A graph G is a structure that contains a set of vertices V and their incident edges E and comprises many substructures (see Figure 1). A general subgraph is a subset of any vertices and edges in the parent graph. An induced subgraph contains a subset of the vertices and all edges between those vertices that exist in the parent graph. A connected subgraph is a subset of vertices that are connected with edges; no isolated vertices are allowed. Trees are acyclic, directed, branched subgraphs that can be ordered (the order of branch nodes is fixed) or unordered (the order of branch nodes is of no concern). Rooted trees have one vertex with no edges coming into it; all other vertices are reachable from the root, while free trees have no root. A path is a subgraph that has no branches.
The most common graph mining task is finding frequent subgraph structures within either a large, single graph or a database of smaller graphs (Washio & Motoda, 2003). Most methods for finding frequent subgraphs are based on the Apriori algorithm (Agrawal & Srikant, 1994) and involve four steps:
Starting with a defined smallest unit, generate increasingly larger subgraphs.
Check that the generated subgraphs appear in the database or graph.
Count the number of times each subgraph appears.
Discard subgraphs that are less frequent than the user-specified minimum, or support, thus avoiding investigation of their supergraphs. Also discard isomorphisms (subgraphs with identical vertices and edges).

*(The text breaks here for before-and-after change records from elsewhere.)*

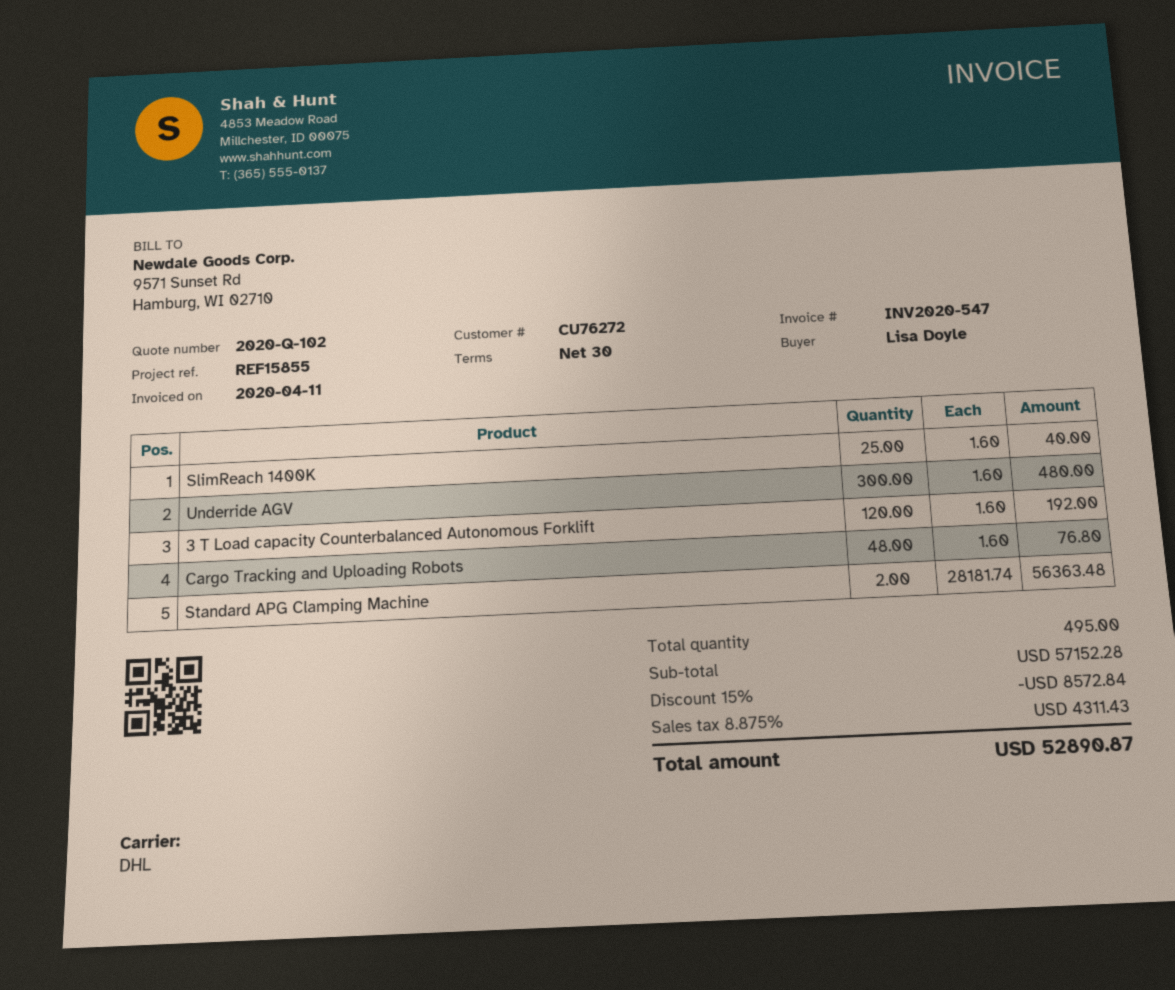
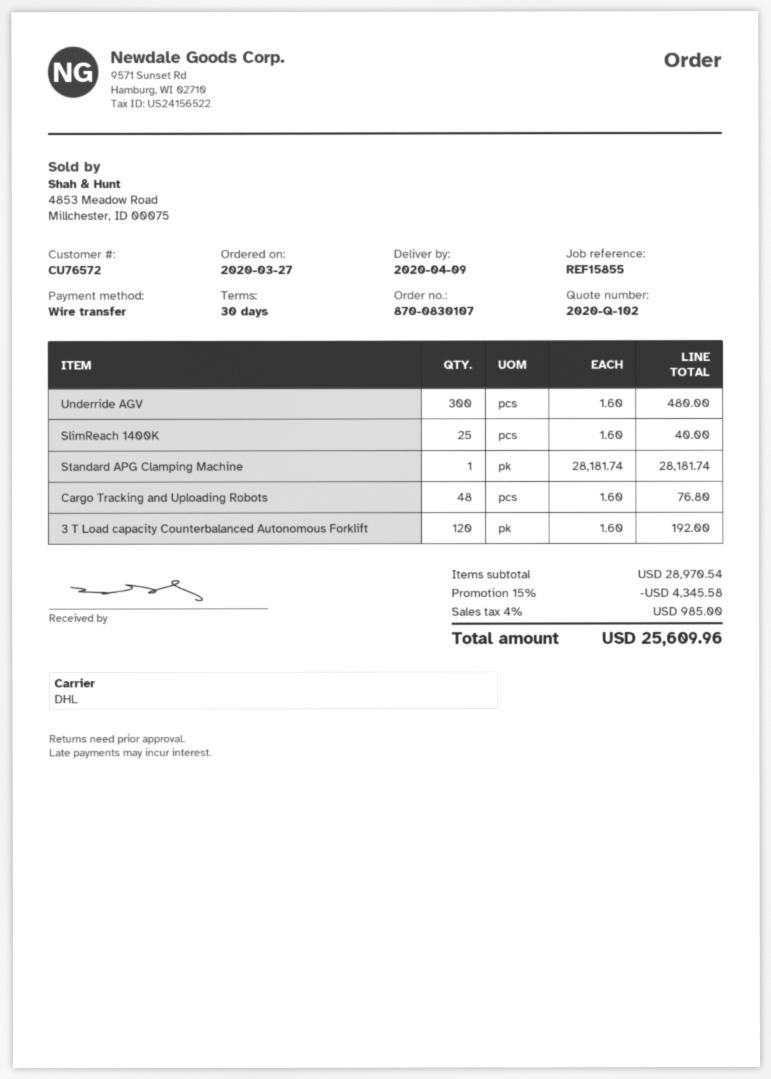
customer number: CU76272 -> CU76572
Standard APG Clamping Machine: 2 x 28181.74 = 56363.48 -> 1 x 28181.74 = 28181.74
subtotal: 57152.28 -> 28970.54
discount: 15% = 8572.84 -> 15% = 4345.58
tax: 8.875% = 4311.43 -> 4% = 985.00
total: 52890.87 -> 25609.96

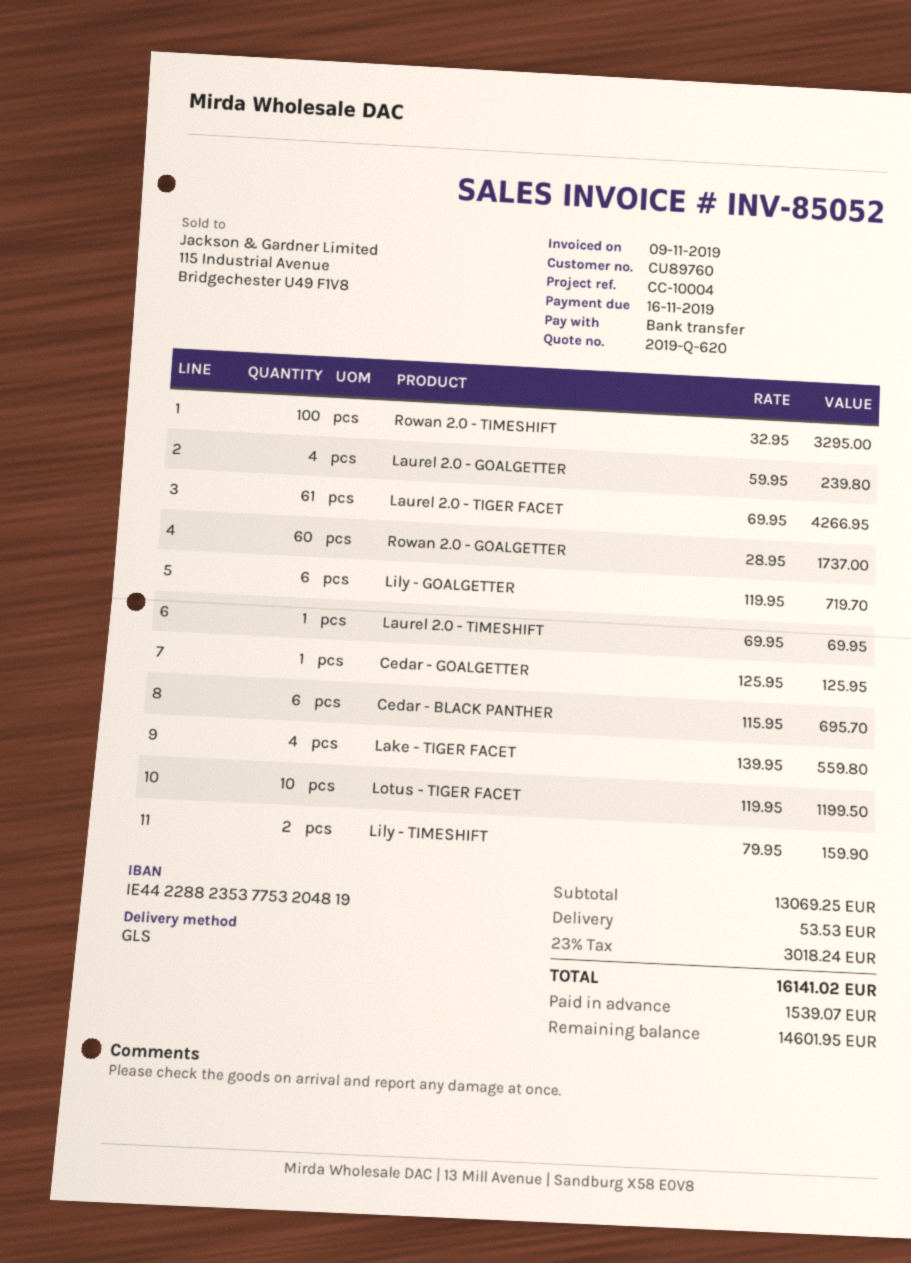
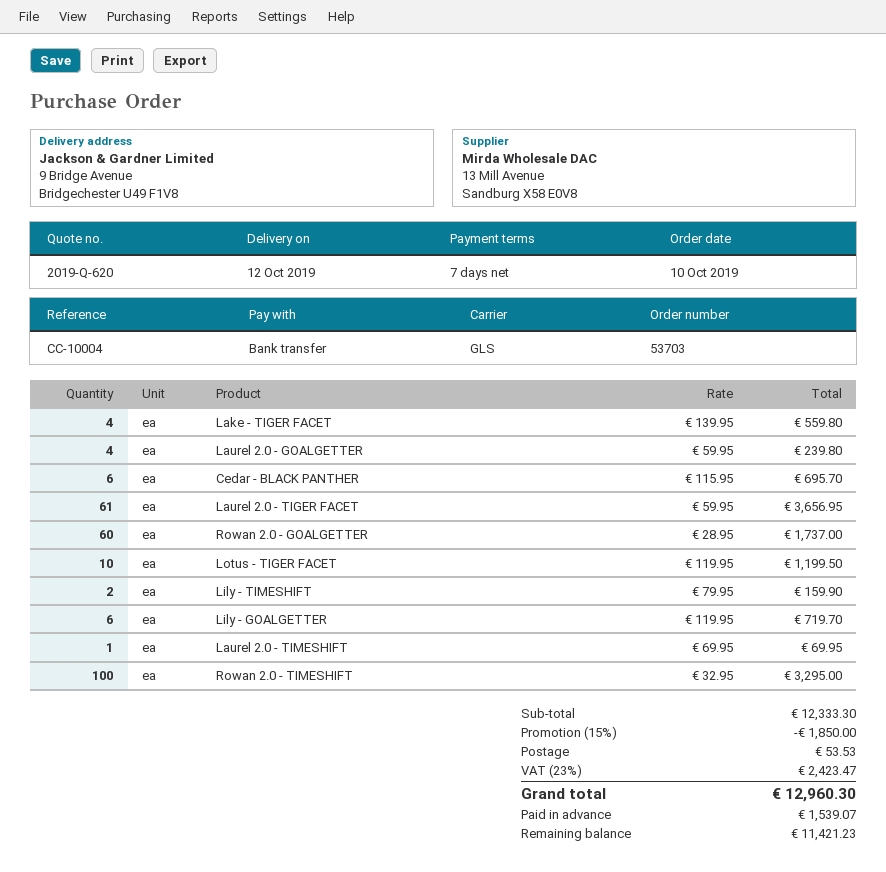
Laurel 2.0 - TIGER FACET: 61 x 69.95 = 4266.95 -> 61 x 59.95 = 3656.95
Cedar - GOALGETTER: 1 x 125.95 = 125.95 -> none
subtotal: 13069.25 -> 12333.30
discount: none -> 15% = 1850.00
tax: 23% = 3018.24 -> 23% = 2423.47
total: 16141.02 -> 12960.30
balance: 14601.95 -> 11421.23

Subgraph matching, or isomorphism testing, is thought to have no polynomial time algorithm for general graphs (Skiena, 1998). Graph mining algorithms attempt to reduce the computational load of this problem in many ways, all of which rely on the downward closure property (see step 4). This property states that a subgraph of a larger graph is more frequent than the larger graph; therefore, if a particular subgraph is infrequent, it is removed from the search space because further expansion would not yield a viable candidate. Another way to reduce search space is to restrict candidates to subgraphs with no common edges (Washio & Motoda, 2003).Top
The most basic difference among graph mining algorithms is whether the input data is a single graph or a database of smaller graphs. Algorithms written for a single graph input can be used on a database of smaller graphs, but the reverse is not true (Goethels et al., 2005). Most general graph and tree mining algorithms are frequent subgraph methods focused on a database of graphs, although the single graph approach is more versatile.